To do: A single number is the expected answer: the count of lines in the records below that contain "seen".

(Data section)

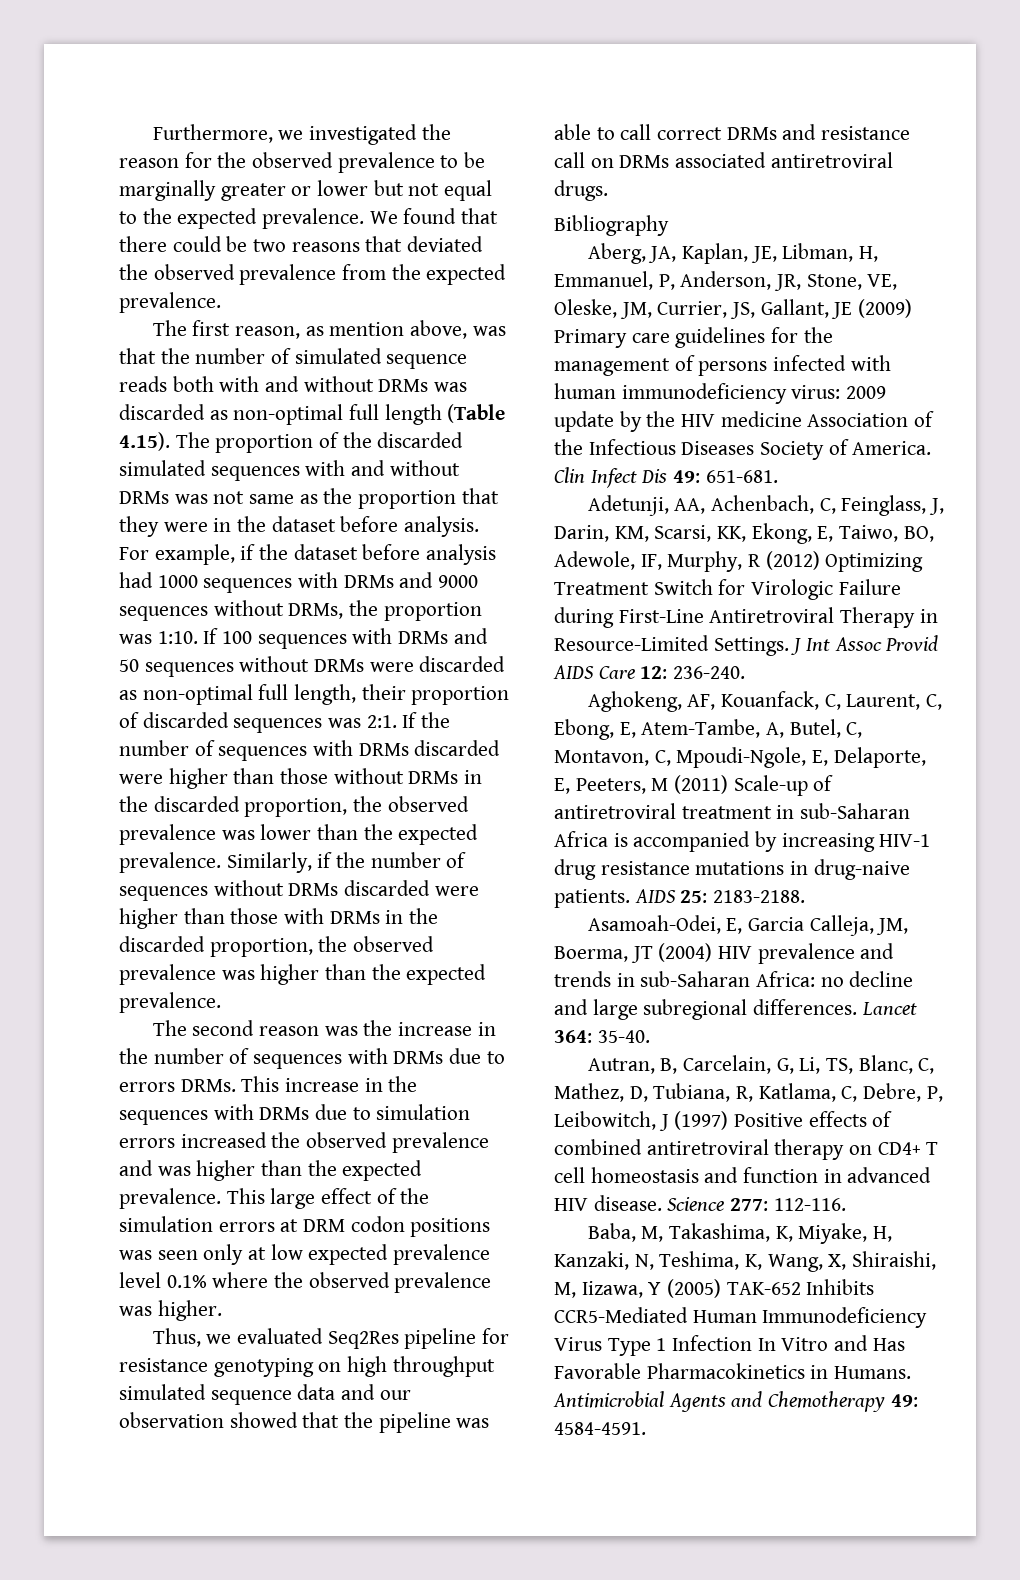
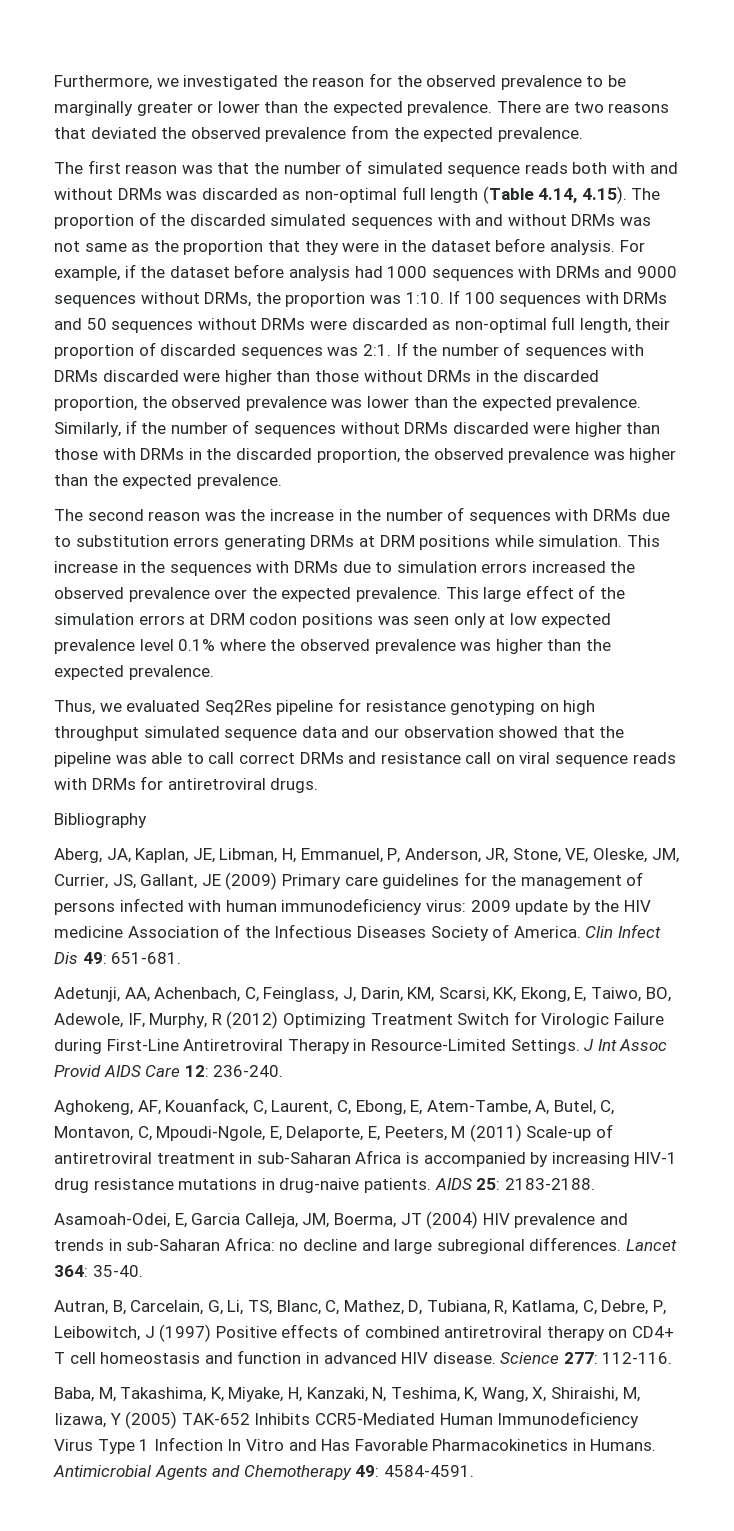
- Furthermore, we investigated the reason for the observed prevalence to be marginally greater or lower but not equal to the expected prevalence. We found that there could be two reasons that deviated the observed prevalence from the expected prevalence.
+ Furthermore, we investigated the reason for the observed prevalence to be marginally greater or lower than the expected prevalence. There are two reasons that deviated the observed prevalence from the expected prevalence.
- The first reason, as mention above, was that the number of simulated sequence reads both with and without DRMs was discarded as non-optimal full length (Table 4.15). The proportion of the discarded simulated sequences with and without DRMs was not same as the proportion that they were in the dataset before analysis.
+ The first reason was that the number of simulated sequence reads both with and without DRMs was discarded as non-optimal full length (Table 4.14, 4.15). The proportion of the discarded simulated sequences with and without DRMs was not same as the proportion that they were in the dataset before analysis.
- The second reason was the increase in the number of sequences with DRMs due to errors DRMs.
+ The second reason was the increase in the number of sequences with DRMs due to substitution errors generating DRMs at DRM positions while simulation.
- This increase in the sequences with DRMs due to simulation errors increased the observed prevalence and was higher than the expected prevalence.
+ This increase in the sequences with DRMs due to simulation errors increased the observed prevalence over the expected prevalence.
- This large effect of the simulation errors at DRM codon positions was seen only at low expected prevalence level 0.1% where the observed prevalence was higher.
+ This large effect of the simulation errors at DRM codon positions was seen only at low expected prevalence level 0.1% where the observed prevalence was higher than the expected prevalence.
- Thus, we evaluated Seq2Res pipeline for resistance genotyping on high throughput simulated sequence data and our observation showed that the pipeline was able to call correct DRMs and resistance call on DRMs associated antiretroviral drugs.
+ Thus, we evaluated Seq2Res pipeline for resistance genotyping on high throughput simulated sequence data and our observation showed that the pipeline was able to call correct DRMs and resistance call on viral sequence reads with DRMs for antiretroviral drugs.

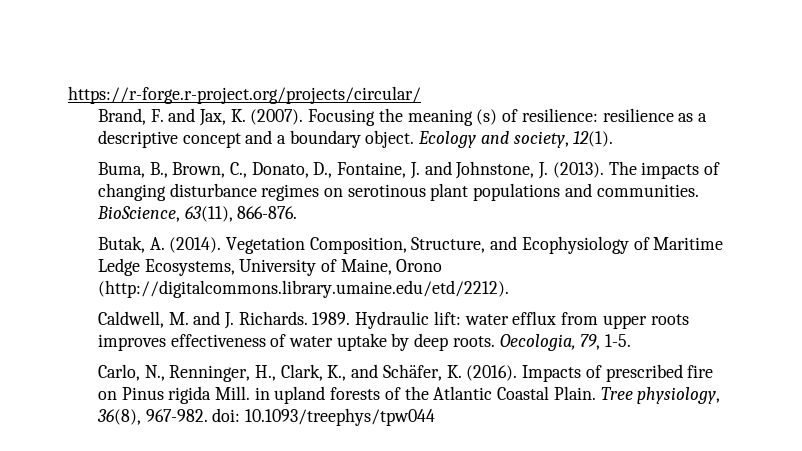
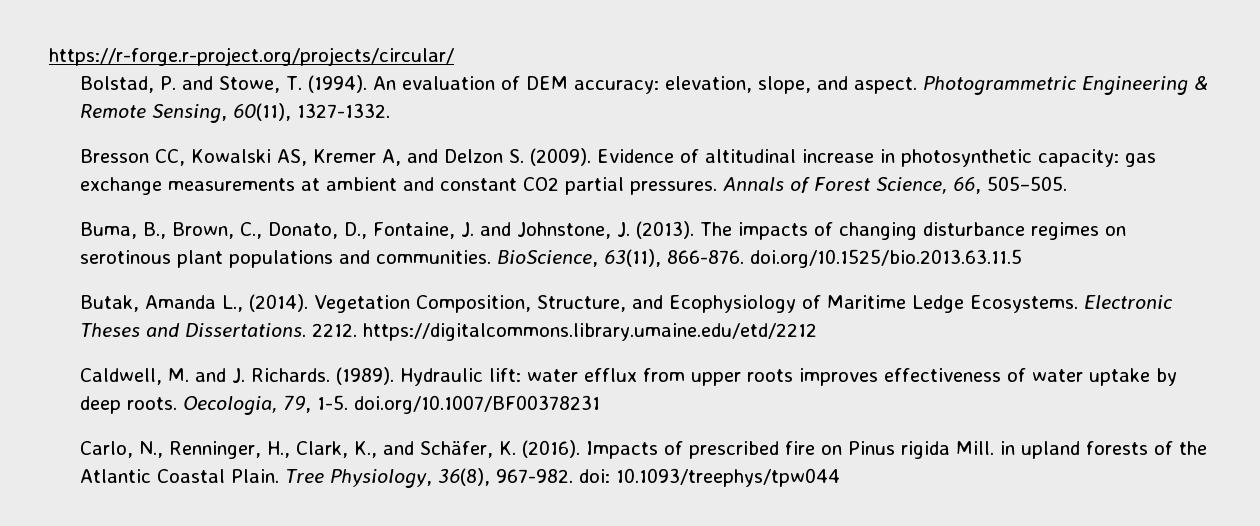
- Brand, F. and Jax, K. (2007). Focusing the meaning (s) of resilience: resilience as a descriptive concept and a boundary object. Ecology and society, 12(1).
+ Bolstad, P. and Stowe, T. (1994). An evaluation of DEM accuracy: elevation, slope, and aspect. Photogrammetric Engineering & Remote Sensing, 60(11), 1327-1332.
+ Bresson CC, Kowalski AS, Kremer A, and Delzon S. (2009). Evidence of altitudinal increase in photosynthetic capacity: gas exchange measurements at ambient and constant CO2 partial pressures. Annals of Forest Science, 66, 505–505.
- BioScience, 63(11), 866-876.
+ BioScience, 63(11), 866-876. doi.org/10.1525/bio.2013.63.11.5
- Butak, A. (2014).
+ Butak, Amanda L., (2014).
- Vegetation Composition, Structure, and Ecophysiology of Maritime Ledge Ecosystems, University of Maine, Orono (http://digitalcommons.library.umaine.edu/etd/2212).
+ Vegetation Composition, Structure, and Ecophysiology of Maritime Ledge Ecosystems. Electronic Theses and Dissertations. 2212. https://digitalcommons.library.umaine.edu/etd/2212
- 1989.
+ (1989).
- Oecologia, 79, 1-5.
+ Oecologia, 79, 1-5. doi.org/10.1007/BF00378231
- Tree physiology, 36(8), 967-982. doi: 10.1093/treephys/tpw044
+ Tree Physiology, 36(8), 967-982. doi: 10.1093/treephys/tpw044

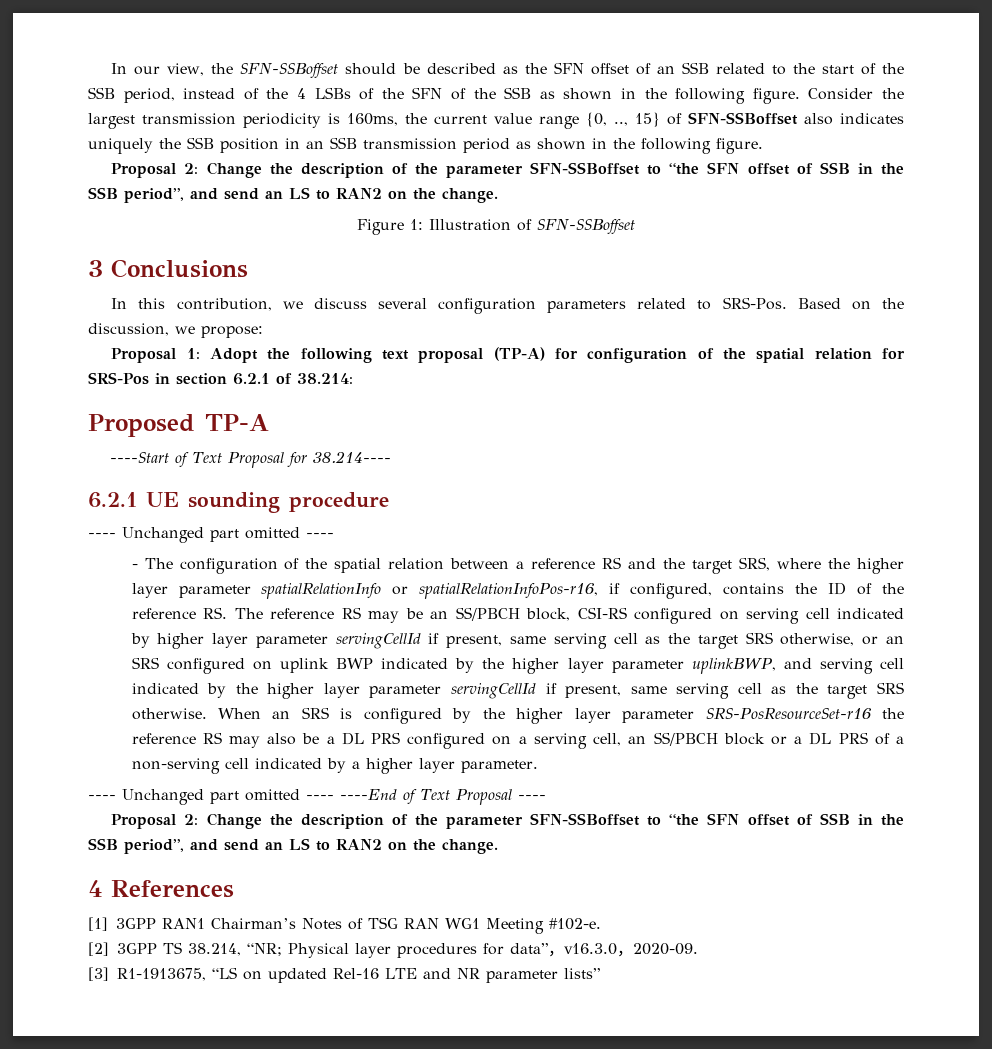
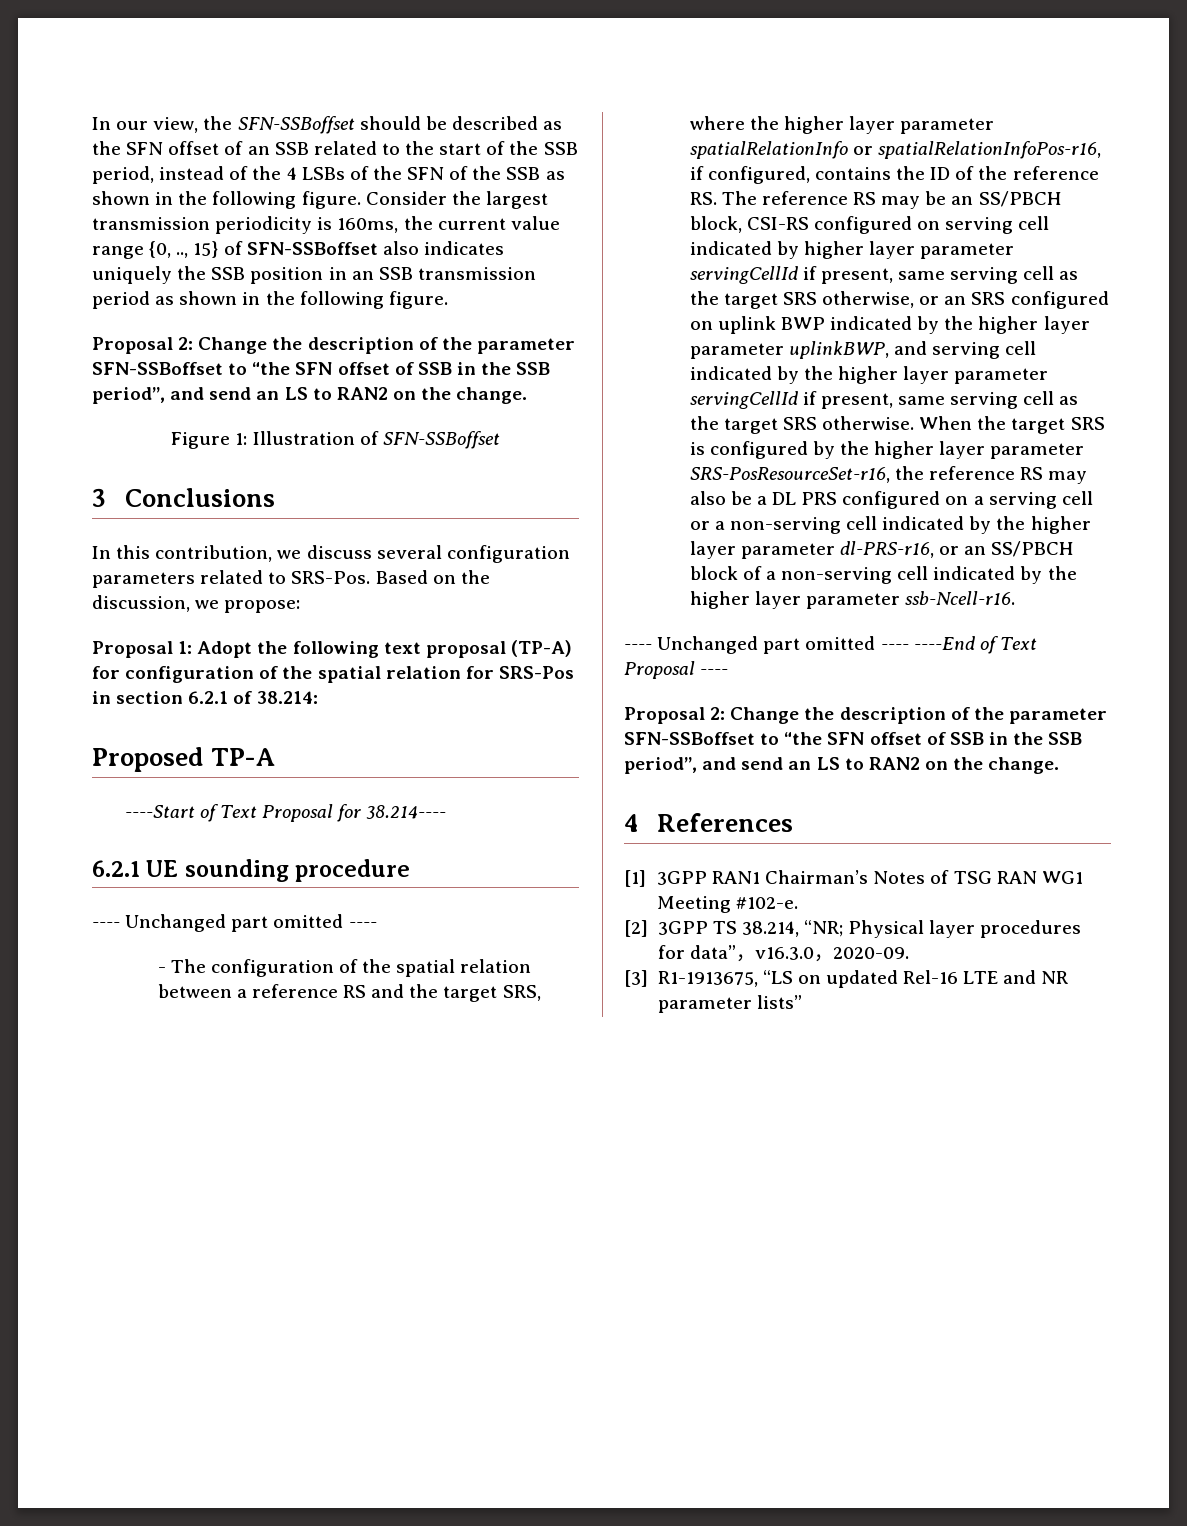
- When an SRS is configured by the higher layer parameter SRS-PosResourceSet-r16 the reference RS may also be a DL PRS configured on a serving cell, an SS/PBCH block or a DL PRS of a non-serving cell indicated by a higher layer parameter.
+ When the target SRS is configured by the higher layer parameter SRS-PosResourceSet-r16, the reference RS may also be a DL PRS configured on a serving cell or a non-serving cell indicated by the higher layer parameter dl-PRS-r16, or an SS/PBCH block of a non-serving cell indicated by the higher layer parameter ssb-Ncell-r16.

(End Data section)

Exercise answer: 2